Hi! my name is Naomi and I have three cats. I'm a part time cat sitter and obviously love my boys very much! You can see there pictures in "meet my kitty" ( http://www.catforum.com/viewtopic.php?t=12369 ). Just wanted to introduce myself and say hi to everyone


----------



## jessamica8 (Aug 17, 2004)

Hi, I already saw your kitties and the are lovely! Welcome to the forum!


----------



## Puma (Nov 29, 2004)

Welcome  can't wait to see your kitties.


----------



## LilMizTinker (Apr 12, 2003)

*welcome to the forum , lovely kittys  *


----------



## harley's mom (Nov 29, 2004)

Thanks for the warm welcome!


----------



## rosalie (Oct 9, 2003)

Cute kitties  ! Welcome to the forums


----------



## DesnBaby (Apr 18, 2004)

Welcome & great pictures!


----------



## GJ's Mom (Nov 29, 2004)

Hello and welcome.

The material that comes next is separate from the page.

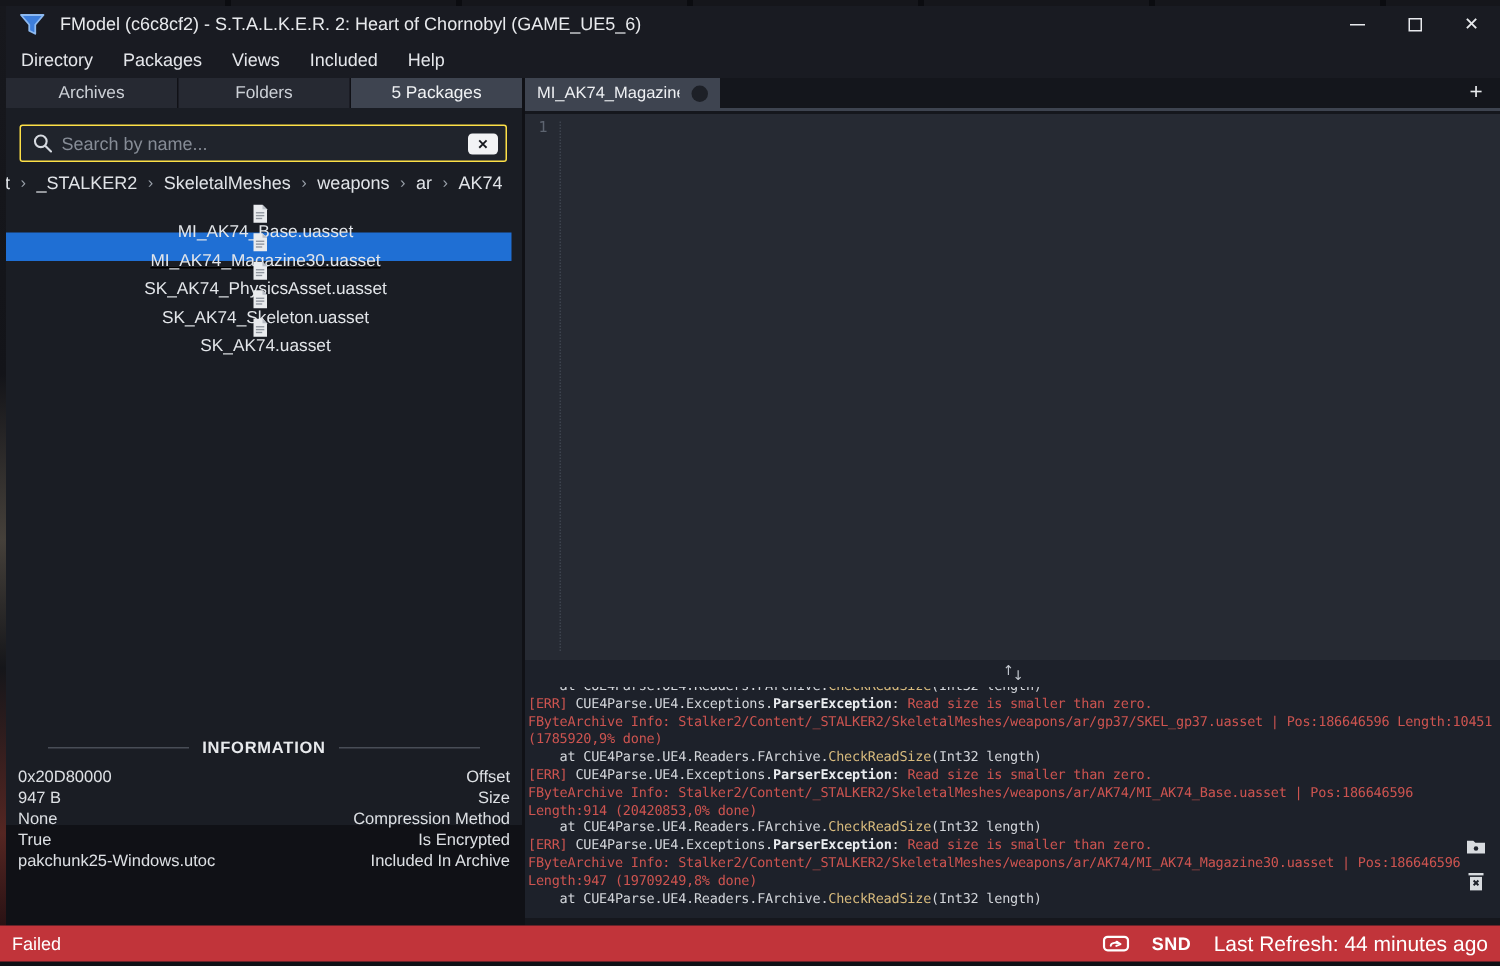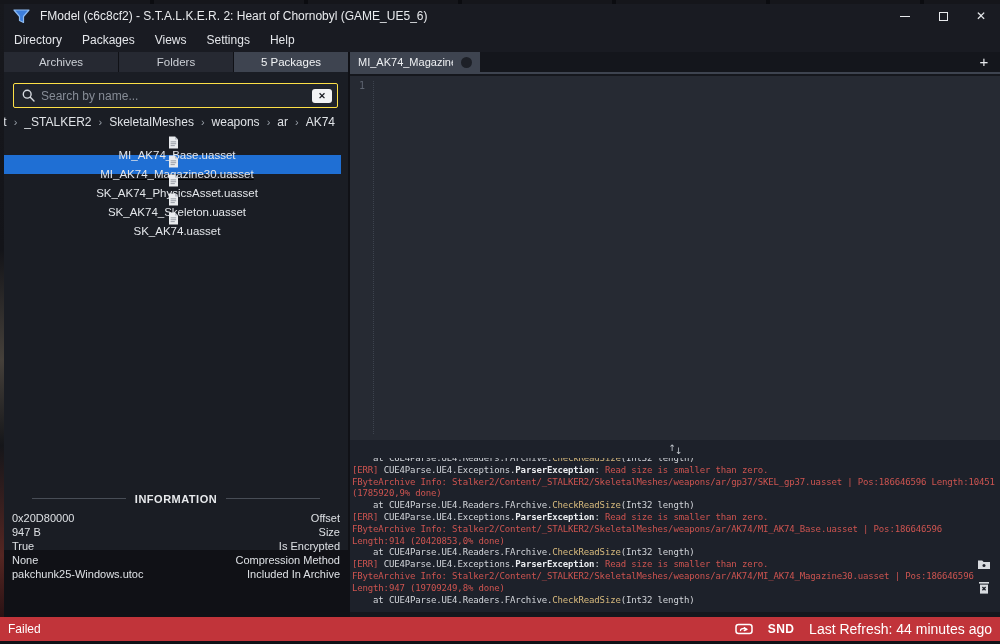"Settings" div.menu-item { text: Settings -> Included }
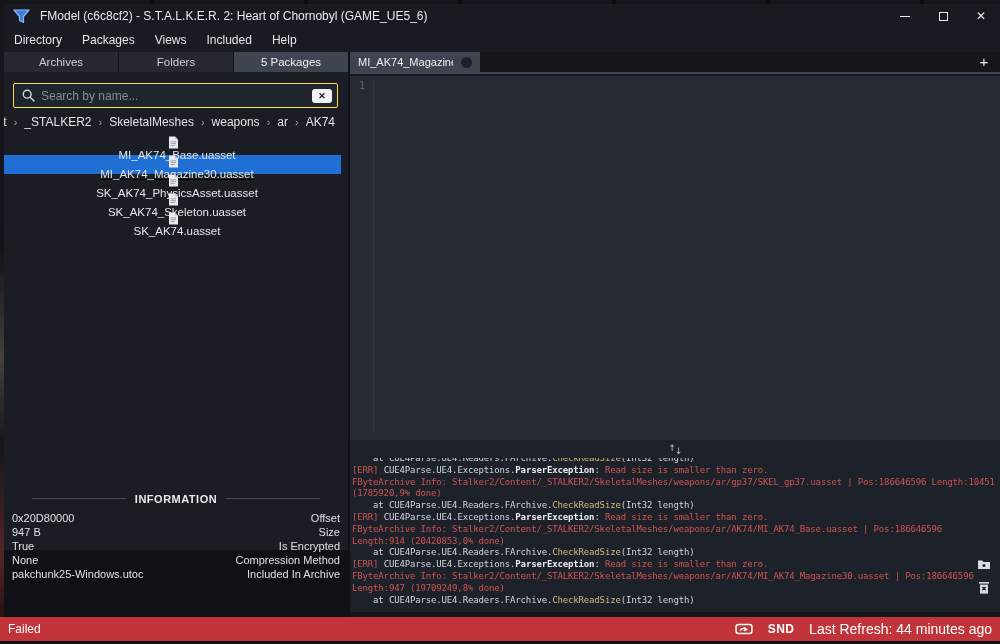"True" div.info-row { order: before "None" -> after "None" }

Very cute pic's of him sleeping.


----------



## kitkat (Sep 22, 2003)

Welcome to the forum. I've already commented on how pretty your cats are, hope to see more pictures


----------



## Mitts & Tess (Sep 4, 2004)

*Warm Welcome! Your kitties are beautiful. Esp Harley eyes! * 8)


----------



## BoscosMum (Apr 29, 2004)

Welcome!


----------